Build A Better Budget “Notes and Sources”


In preparing this exercise, we primarily used four sources. The first is the Office of Management and Budget's (OMB) “Adjusted Baseline” budget for Fiscal Year (FY) 2013. The adjusted baseline budget is a “current services” budget – that is, it estimates what it would cost for the government to continue to provide exactly the same level of service it currently provides, and adjusts funding levels to keep pace with inflation. In other words, the adjusted baseline budget says, in effect, “keep things just the way they are.”


The second source is the Obama Administration’s Fiscal Year 2013 budget request, which was released by the Office of Management and Budget on February 13, 2012.


The third source is “Path to Prosperity,” the draft budget resolution for FY2013 by House Budget Committee Chairman Paul Ryan (R-WI), which was adopted by the full House in March 2012. The fourth source is “The People's Budget,” drafted by the Congressional Progressive Caucus (CPC) in response to Rep. Ryan's proposal. Taken together, these two proposals represent more than just competing sets of numbers. They are also very different visions for our nation.

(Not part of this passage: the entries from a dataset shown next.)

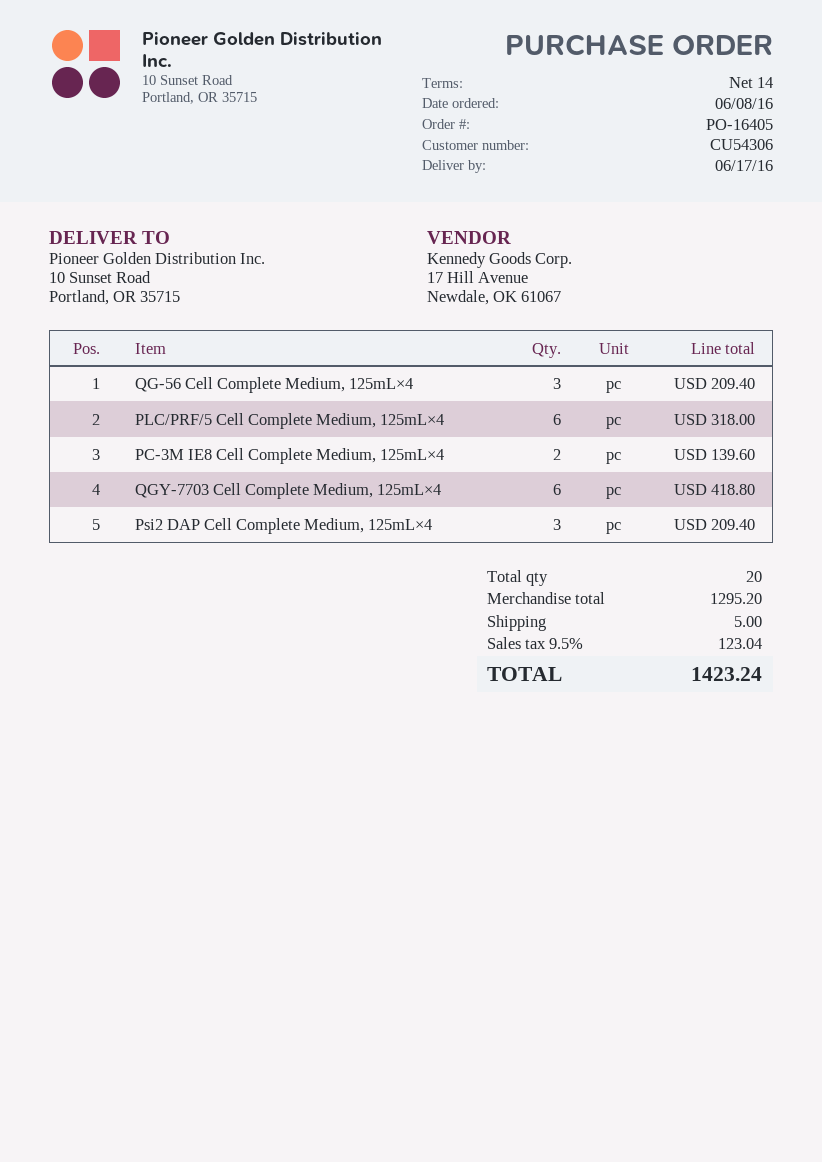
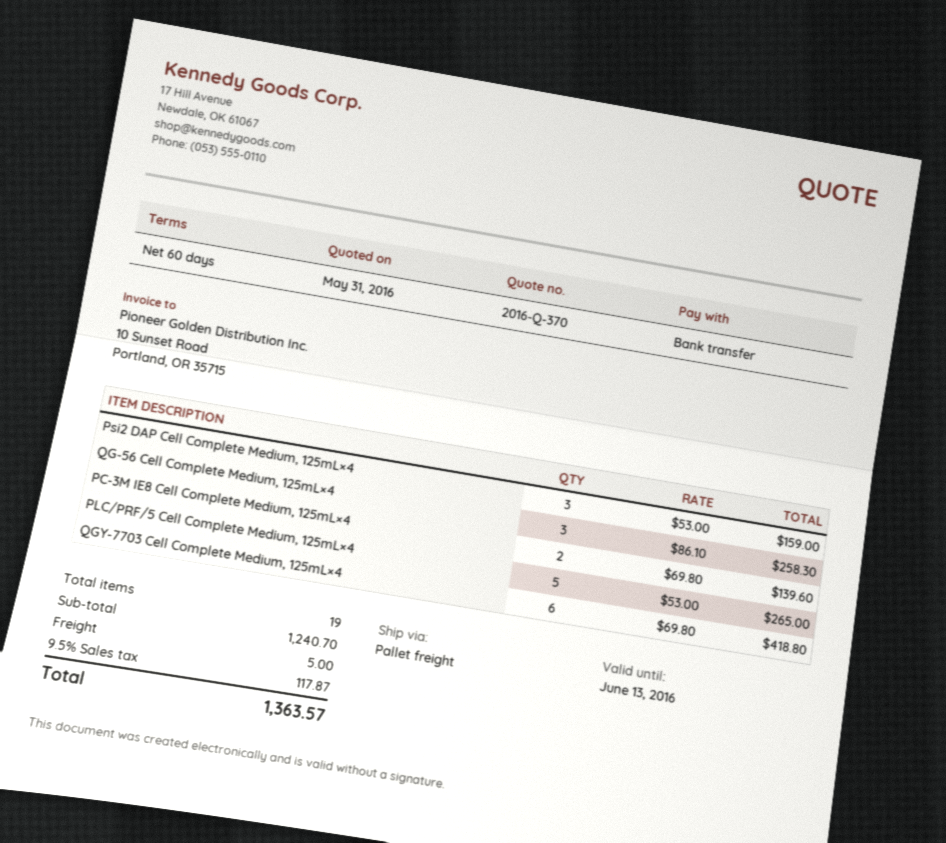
payment terms: 14 days -> 60 days
QG-56 Cell Complete Medium, 125mL×4: 3 for 209.40 -> 3 for 258.30
PLC/PRF/5 Cell Complete Medium, 125mL×4: 6 for 318.00 -> 5 for 265.00
Psi2 DAP Cell Complete Medium, 125mL×4: 3 for 209.40 -> 3 for 159.00
total quantity: 20 -> 19
subtotal: 1295.20 -> 1240.70
tax: 9.5% = 123.04 -> 9.5% = 117.87
total: 1423.24 -> 1363.57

As you move through the game, you will be invited to “Learn More.” Scroll down for additional information on important topics you’ll encounter along the way.



Getting You Started – How to spend $99 billion dollars” Getting You Started – How to Spend $99 Billion" – There are certain categories of federal activity that are either essential to the function of government ["General government," Function 800] or must be paid regardless of choices we make in the future, like payments on the national debt [Function 900]. Likewise, there are areas of federal activity that are tracked primarily for accounting purposes ["Allowances," Function 920 and "Undistributed offsetting receipts" Function 950]. As a first step, we deduct this amount from the "total available" to cover the costs of these "must spend" categories.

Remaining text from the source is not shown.